CD Laboratory for Inclusion Metallurgy in Advanced Steelmaking

Climate change, digitalization, and globalization leads to the necessity of adapting the steel production route. The research of this CD Laboratory focuses on non-metallic inclusions (NMIs), studying their formation and properties in different steel production processes.

The sometimes very high requirements on steels in various applications, as well as the competition with other materials, lead to increasing demands on steel quality. Despite the long history of steel production and the continuous product development through innovative plant and process engineering solutions, steel manufacturers today continue to face the challenge of sustainably improving both products and processes.

The formation of so-called non-metallic inclusions is unavoidable during steel production. NMIs are particles with different properties compared to the surrounding steel matrix, which is why they generally affect the final material properties negatively. In contrast, under certain conditions, inclusions can also act as nucleation sites for certain microstructures and thus have a positive effect on the material properties. The major current challenge is to further improve the already very high cleanness of steels in many areas and to adapt secondary metallurgy to the new issues arising from alternative methods of crude steel production.

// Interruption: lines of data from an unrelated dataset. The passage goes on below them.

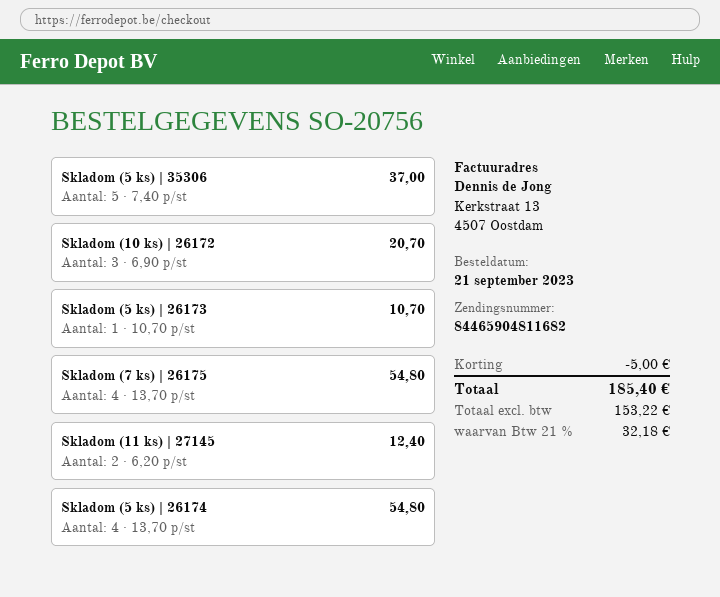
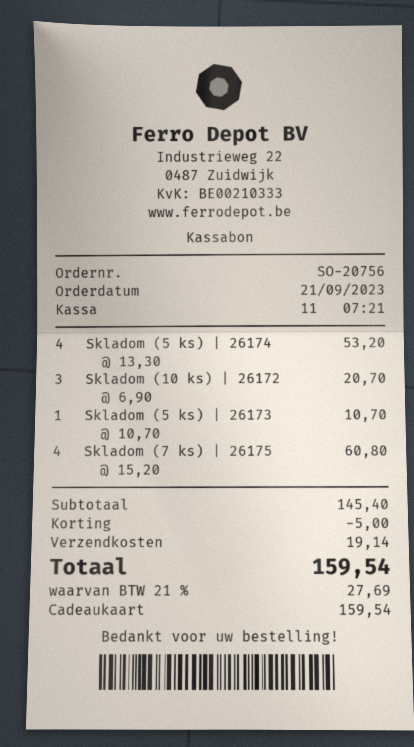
Skladom (5 ks) | 35306: 5 x 7.40 = 37.00 -> none
Skladom (7 ks) | 26175: 4 x 13.70 = 54.80 -> 4 x 15.20 = 60.80
Skladom (11 ks) | 27145: 2 x 6.20 = 12.40 -> none
Skladom (5 ks) | 26174: 4 x 13.70 = 54.80 -> 4 x 13.30 = 53.20
shipping: none -> 19.14
tax: 21% = 32.18 -> 21% = 27.69
total: 185.40 -> 159.54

The research field of inclusion metallurgy deals with various aspects of the formation, modification, dissolution and characterization of NMIs in different process stages. The overarching idea of this CD Laboratory is to cover the process from the formation of NMIs through the modification in the steel, slag or refractory material, as well as at the respective interfaces, to the effect on the product properties. Due to comparable basic mechanisms and reactions, powder metallurgy for the production of high-alloyed tool steels will also be examined in addition to steels for the automotive industry. One focus is the further development of methods for inclusion analysis using machine learning and the representative analysis of inclusions in the meso size range, i.e., with an equivalent circle diameter between 15 and 100 µm. Furthermore, selected aspects of interfacial properties and reactions of NMIs will be analyzed. Special attention will be paid to the role of alkali elements and rare earths in influencing the modification of inclusions.

In addition to industrial trials, specific inclusion populations are investigated in the laboratory; high-temperature laser scanning confocal microscopy and drop shape analyses are essential methods for determining the NMI behavior. A new approach for inclusion tracking over the manufacturing process will be tested by using natural and enriched stable isotopes.